__EXERCISE REQUIREMENTS__
Nothing but the lines from the one containing "[62,350,218,366] [77,377,253,391] Large" through the end of the entries below should be set down, each exactly as written.

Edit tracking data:
.....
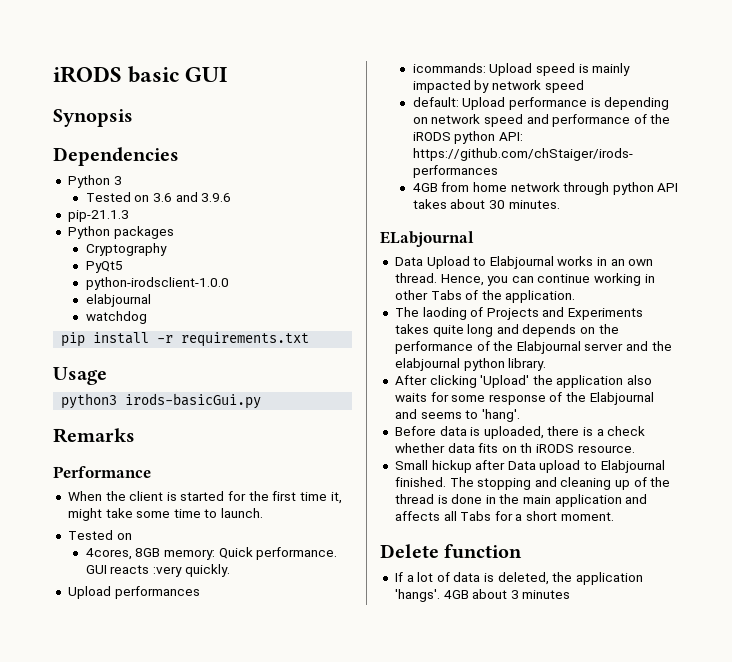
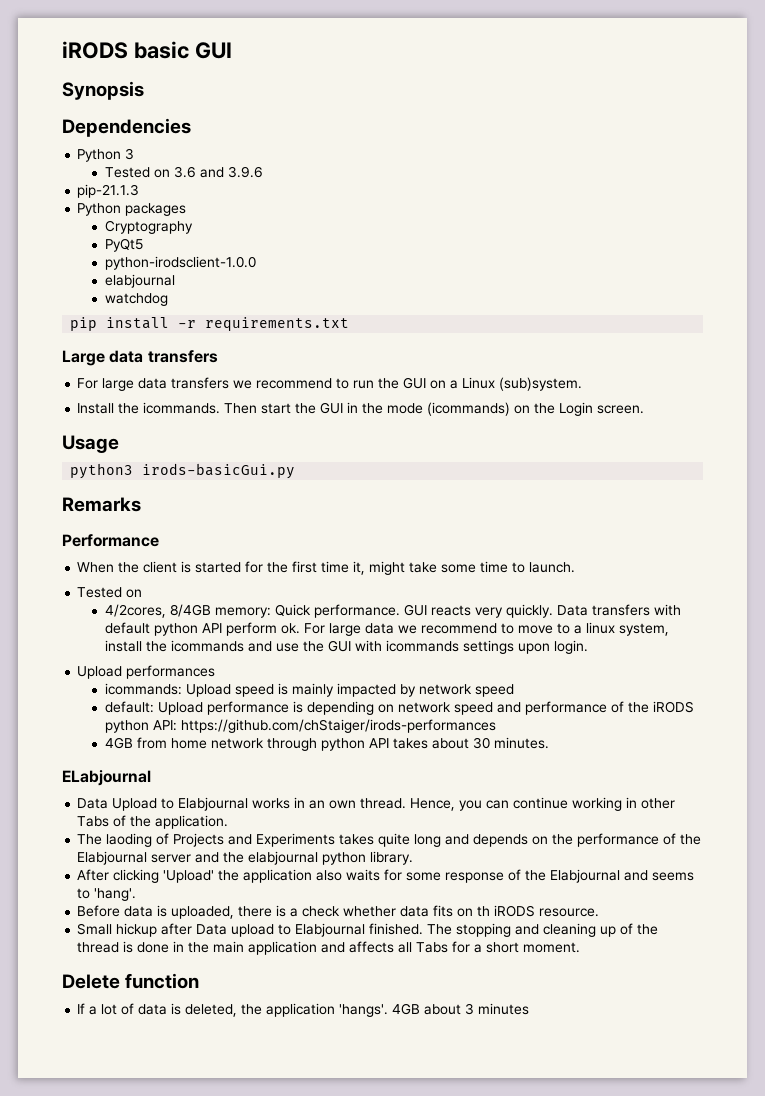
(310, 339) none -> [62,350,218,366] [77,377,583,391] [77,402,645,416] // Large data transfers // For large data transfers we recommend to run the GUI on a Linux (sub)system. // Install the icommands. Then start the GUI in the mode (icommands) on the Login screen.
[85,548,161,560] 4cores, 8GB -> [104,604,211,618] 4/2cores, 8/4GB
[152,566,182,577] :very -> [474,607,503,618] very
(230, 570) none -> [556,604,681,616] [104,622,669,636] [104,640,588,654] Data transfers with default python API perform ok. For large data we recommend to move to a linux system, install the icommands and use the GUI with icommands settings upon login.

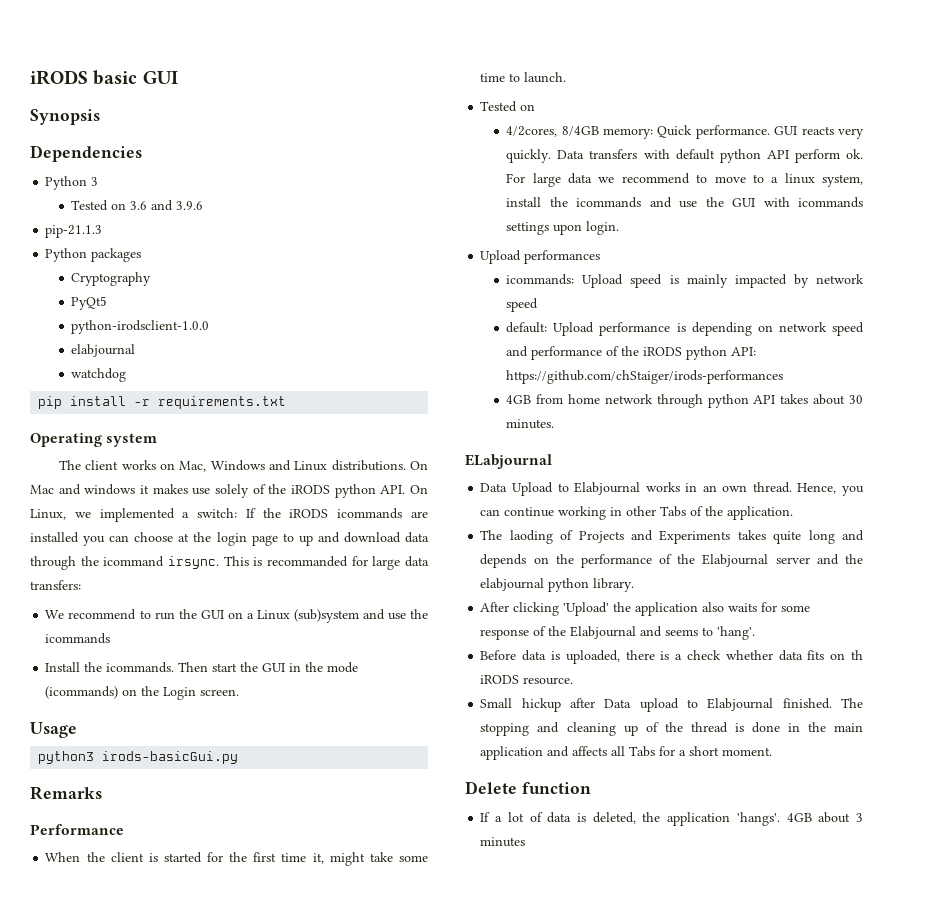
[62,350,218,366] [77,377,253,391] Large data transfers // For large data transfers we -> [30,433,158,447] [59,460,429,472] [30,484,429,498] [30,508,428,522] [30,532,429,546] [30,556,429,570] [30,580,81,590] [45,610,65,619] Operating system // The client works on Mac, Windows and Linux distributions. On Mac and windows it makes use solely of the iRODS python API. On Linux, we implemented a switch: If the iRODS icommands are installed you can choose at the login page to up and download data through the icommand irsync. This is recommanded for large data transfers: // We
[499,377,583,391] (sub)system. -> [293,609,429,623] [45,633,111,644] (sub)system and use the icommands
.....
__TASK OUTPUT__
[62,350,218,366] [77,377,253,391] Large data transfers // For large data transfers we -> [30,433,158,447] [59,460,429,472] [30,484,429,498] [30,508,428,522] [30,532,429,546] [30,556,429,570] [30,580,81,590] [45,610,65,619] Operating system // The client works on Mac, Windows and Linux distributions. On Mac and windows it makes use solely of the iRODS python API. On Linux, we implemented a switch: If the iRODS icommands are installed you can choose at the login page to up and download data through the icommand irsync. This is recommanded for large data transfers: // We
[499,377,583,391] (sub)system. -> [293,609,429,623] [45,633,111,644] (sub)system and use the icommands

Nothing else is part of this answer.